Back in the stone age when I took CS classes on SunOS workstations, we had to write a simple malloc/free library for one of our classes. One of my classmates went all out and wrote a malloc implementation that was more efficient at freeing up memory than Sun's standard C library. I can't vouch for it being more bug free though. I just ran across this channel and it makes me miss programming. I work in IT but I didn't become a developer/programmer. I am glad I can still follow *most* of this. 😃
Allocators are actually really rewarding to make. I like making arenas and divide parts of the program into groups. This can avoid complicated malloc-free or new-delete strategies as you can just reset an arena when you are done with some problem that needed a few, or many, different allocations. And the next time you need to allocate into the same arena, you don't even need to get memory from the os, you just reuse that memory from the arena you just reset.
NUMA is a good example on why you'd want to write or modify your allocator. If you want to make sure the memory you allocate is local to your current processor, you need to specify numa node on a multi-node system.
Thank you for the video! Could you comment on how this relates to a general Allocator type in C++ (e.g. std::allocator)? Would making a custom implementation of the Allocator type in C++ be a better approach than overloading malloc?
In c++ it's best to use a custom Allocator, it is more idiomatic. Using cstdlib in C++ is considered a code smell, specially malloc and free. You might as well use C in that case.

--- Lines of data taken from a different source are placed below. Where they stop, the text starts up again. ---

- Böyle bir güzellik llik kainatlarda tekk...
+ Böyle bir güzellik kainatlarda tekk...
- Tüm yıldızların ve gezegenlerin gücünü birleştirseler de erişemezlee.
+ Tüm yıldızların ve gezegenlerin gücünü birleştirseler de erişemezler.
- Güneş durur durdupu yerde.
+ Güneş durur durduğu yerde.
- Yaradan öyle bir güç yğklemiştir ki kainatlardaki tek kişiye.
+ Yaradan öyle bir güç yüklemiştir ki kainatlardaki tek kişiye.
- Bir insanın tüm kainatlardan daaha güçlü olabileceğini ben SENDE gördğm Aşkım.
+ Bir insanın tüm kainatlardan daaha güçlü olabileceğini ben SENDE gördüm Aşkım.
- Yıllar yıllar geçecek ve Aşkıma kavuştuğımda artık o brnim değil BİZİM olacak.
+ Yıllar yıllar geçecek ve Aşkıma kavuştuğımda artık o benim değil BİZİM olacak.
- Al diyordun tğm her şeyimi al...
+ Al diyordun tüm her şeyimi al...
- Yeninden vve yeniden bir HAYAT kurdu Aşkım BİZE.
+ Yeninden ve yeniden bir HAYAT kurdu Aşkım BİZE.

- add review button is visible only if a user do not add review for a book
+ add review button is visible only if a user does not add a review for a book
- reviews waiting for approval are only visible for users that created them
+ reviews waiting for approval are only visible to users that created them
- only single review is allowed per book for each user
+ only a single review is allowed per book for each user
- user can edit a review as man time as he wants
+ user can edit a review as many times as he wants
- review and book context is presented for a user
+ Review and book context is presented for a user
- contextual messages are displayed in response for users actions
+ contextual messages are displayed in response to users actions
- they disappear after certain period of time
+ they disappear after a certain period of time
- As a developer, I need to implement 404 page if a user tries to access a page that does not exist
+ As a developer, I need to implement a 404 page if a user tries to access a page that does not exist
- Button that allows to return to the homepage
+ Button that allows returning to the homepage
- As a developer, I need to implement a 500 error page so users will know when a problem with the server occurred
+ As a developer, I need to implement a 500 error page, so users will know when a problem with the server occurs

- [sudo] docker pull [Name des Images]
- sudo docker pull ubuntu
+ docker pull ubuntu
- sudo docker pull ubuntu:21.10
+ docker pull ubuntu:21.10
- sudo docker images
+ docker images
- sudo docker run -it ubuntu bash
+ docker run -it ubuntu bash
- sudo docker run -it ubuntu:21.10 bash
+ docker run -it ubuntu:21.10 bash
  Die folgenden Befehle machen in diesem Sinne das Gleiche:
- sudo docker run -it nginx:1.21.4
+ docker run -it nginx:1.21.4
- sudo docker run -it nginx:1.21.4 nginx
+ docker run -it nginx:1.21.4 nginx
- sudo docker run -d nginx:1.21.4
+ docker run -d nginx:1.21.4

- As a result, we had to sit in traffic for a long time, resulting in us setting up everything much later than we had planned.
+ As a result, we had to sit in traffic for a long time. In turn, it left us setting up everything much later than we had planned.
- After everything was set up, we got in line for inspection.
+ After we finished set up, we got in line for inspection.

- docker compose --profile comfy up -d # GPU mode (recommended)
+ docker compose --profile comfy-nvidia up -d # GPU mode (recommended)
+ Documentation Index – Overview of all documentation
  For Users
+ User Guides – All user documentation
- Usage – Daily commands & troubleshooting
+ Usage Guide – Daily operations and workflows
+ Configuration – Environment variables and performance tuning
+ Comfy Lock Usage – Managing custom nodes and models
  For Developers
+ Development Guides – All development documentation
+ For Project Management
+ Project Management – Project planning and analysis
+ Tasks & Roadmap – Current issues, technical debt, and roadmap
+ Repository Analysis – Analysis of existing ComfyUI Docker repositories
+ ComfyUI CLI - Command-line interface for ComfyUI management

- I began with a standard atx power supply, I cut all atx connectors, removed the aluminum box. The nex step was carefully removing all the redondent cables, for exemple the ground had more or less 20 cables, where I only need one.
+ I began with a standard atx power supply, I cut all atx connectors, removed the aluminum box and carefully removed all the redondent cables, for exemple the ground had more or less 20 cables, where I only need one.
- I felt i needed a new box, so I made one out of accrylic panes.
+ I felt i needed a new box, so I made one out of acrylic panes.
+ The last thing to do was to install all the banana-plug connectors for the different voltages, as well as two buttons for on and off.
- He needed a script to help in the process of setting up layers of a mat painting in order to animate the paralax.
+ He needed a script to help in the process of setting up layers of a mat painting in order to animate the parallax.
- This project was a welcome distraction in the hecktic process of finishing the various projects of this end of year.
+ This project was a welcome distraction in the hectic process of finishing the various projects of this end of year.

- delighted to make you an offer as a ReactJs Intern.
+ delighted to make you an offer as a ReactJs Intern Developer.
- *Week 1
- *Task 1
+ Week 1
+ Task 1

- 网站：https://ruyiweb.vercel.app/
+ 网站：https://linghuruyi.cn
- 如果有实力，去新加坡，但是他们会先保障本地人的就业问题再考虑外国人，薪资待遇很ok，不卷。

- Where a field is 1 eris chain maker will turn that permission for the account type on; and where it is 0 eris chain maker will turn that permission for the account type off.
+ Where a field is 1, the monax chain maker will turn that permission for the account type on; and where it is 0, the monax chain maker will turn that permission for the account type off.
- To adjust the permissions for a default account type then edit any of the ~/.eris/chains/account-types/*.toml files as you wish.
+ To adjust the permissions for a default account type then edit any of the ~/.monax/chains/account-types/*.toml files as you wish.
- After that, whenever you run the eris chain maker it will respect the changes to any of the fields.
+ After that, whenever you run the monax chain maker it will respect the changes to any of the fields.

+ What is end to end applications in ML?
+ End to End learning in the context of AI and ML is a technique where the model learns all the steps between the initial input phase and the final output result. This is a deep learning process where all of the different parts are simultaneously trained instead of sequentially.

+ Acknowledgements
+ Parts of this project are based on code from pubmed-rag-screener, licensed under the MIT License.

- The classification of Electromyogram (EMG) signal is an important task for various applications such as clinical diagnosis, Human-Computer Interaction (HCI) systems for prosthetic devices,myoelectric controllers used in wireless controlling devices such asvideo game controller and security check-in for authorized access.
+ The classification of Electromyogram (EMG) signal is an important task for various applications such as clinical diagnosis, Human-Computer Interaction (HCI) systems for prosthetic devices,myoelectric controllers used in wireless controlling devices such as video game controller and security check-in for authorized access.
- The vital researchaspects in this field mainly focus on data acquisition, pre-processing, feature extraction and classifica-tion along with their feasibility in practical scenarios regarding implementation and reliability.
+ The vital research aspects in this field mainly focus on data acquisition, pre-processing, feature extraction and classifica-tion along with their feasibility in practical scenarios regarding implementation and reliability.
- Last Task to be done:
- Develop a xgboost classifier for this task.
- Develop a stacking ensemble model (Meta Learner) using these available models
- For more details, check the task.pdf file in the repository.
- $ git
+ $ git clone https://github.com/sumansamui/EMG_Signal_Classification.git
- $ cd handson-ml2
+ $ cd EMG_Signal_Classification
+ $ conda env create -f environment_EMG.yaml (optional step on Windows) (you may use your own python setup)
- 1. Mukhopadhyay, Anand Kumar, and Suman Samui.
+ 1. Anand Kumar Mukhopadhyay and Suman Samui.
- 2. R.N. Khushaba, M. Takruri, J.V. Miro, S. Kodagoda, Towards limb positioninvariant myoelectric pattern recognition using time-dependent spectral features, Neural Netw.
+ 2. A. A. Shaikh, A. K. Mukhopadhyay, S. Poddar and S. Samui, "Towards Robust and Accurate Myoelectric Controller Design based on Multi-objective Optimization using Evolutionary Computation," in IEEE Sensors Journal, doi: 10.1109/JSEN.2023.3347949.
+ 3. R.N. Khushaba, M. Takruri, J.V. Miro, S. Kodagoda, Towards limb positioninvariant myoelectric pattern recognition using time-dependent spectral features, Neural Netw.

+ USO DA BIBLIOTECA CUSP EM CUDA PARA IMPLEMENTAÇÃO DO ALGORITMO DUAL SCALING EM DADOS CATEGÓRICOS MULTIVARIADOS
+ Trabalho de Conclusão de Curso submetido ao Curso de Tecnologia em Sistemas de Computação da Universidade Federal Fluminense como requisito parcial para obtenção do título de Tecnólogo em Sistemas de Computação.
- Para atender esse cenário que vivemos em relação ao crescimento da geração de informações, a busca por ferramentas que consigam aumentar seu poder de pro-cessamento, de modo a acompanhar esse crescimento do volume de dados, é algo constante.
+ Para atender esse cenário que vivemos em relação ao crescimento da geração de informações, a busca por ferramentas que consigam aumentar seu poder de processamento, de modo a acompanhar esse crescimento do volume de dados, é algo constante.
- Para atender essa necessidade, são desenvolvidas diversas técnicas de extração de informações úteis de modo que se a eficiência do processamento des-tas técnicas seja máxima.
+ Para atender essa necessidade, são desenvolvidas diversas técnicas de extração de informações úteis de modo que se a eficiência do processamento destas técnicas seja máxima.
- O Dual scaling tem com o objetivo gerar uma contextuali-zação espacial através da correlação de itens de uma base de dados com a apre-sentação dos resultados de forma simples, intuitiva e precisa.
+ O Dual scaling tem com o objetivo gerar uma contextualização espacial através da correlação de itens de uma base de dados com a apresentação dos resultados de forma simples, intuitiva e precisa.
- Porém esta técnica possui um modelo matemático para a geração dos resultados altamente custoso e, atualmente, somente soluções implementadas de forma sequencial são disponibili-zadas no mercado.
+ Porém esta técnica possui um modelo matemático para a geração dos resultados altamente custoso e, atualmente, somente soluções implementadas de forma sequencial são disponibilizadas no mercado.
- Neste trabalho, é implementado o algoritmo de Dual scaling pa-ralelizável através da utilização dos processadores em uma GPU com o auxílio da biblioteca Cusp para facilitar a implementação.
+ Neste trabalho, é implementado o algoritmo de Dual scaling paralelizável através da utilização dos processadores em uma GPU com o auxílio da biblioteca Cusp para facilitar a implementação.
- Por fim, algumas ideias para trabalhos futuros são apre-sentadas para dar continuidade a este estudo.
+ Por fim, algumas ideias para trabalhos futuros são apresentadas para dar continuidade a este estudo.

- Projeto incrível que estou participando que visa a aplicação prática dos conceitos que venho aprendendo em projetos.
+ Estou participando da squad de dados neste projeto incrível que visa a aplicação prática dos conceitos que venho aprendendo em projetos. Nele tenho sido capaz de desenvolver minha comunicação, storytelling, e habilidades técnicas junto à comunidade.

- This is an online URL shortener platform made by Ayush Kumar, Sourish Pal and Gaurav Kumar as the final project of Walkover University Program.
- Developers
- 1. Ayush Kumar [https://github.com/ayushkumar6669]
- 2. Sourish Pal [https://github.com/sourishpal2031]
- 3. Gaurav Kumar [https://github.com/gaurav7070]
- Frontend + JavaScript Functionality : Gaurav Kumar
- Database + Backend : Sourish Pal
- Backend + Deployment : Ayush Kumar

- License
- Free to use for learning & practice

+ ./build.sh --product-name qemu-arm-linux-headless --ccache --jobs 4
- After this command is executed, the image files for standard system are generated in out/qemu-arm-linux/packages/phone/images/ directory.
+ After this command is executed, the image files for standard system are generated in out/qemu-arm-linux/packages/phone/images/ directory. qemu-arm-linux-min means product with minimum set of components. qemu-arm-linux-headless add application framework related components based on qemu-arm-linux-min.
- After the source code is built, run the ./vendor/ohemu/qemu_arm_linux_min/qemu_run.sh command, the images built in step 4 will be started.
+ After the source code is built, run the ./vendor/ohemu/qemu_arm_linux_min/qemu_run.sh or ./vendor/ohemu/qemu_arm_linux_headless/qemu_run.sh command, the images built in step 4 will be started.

I found custom allocators very useful for CUDA. You just write a simple custom allocator, and you get all the STL containers working on your GPU! I know there is a CUDA version of the STL maintained by Nvidia, but still
in c++ in dispatch mode you want to replace the new allocator. as you want the memory to be non-pageable -- depending on the driver. especially if your code is running on the paging disk. if (on windows) you are on the paging storage stack you aslo need to make sure you have a backup non pageable heap to make forward progress in the case of extreme memory pressure. so it becomes more compicated, because if the initial allocation fails you want to go into serial allocation mode. which is why low level kernel can be complicated. if using c you simply call the exallocnonpageable functions (windows) to do that. but that also means you need to serialize your ops because your previous allocation can really only be used for io and building mdls. in my code, on boot you create a io packets preallocated specifically for this. but a more generic case is you create a backup heap and make sure anything that touches that heap is marked as non-pageable.
In c++ when you call `new int` it calls the default constructor of int which sets the variable to 0 (Edit: wrong, built-in types don't have constructors but initialization syntaxes that makes them look like they do, so you have to call `new int();` for 0 initialization)
@@leokiller123able it's not a constructor. It is value-initialization. Which just has the same syntax. i.e: int i(42) != string a("something") int i(42) is just another way of saying int i = 42
Excellent as always! I added a global counter and in the malloc function this counter is increased by one. It turned at the end of the program that this counter has the value 646. Hence the malloc function was called that many times! That puzzles me. Could you eleborate on where all these calls come from? For completeness I run this C (not C++) program on a Raspberry 3 compiled with gcc.
If possible, you could make the malloc wrapper take in a line number and file name then just print those. You can wrap the malloc wrapper in a macro, like #define malloc(SIZE) (malloc_wrapper((SIZE), \_\_FILE\_\_, \_\_LINE\_\_)). This would show you where the calls come from. You can additionally use \_\_func\_\_ to get the function name. (I had to add backslashes to stop RUclips formatting. Don't include them in actual code.)
Very cool. I was thinking how else can intercept calls - out of interest. One way is to write your own strace and intercept the system calls. I have been playing with LibVMI too, which was difficult to get up and running and not good on documentation/tutorials. But it is potentially very powerful. Uses include fuzzing and malware monitoring.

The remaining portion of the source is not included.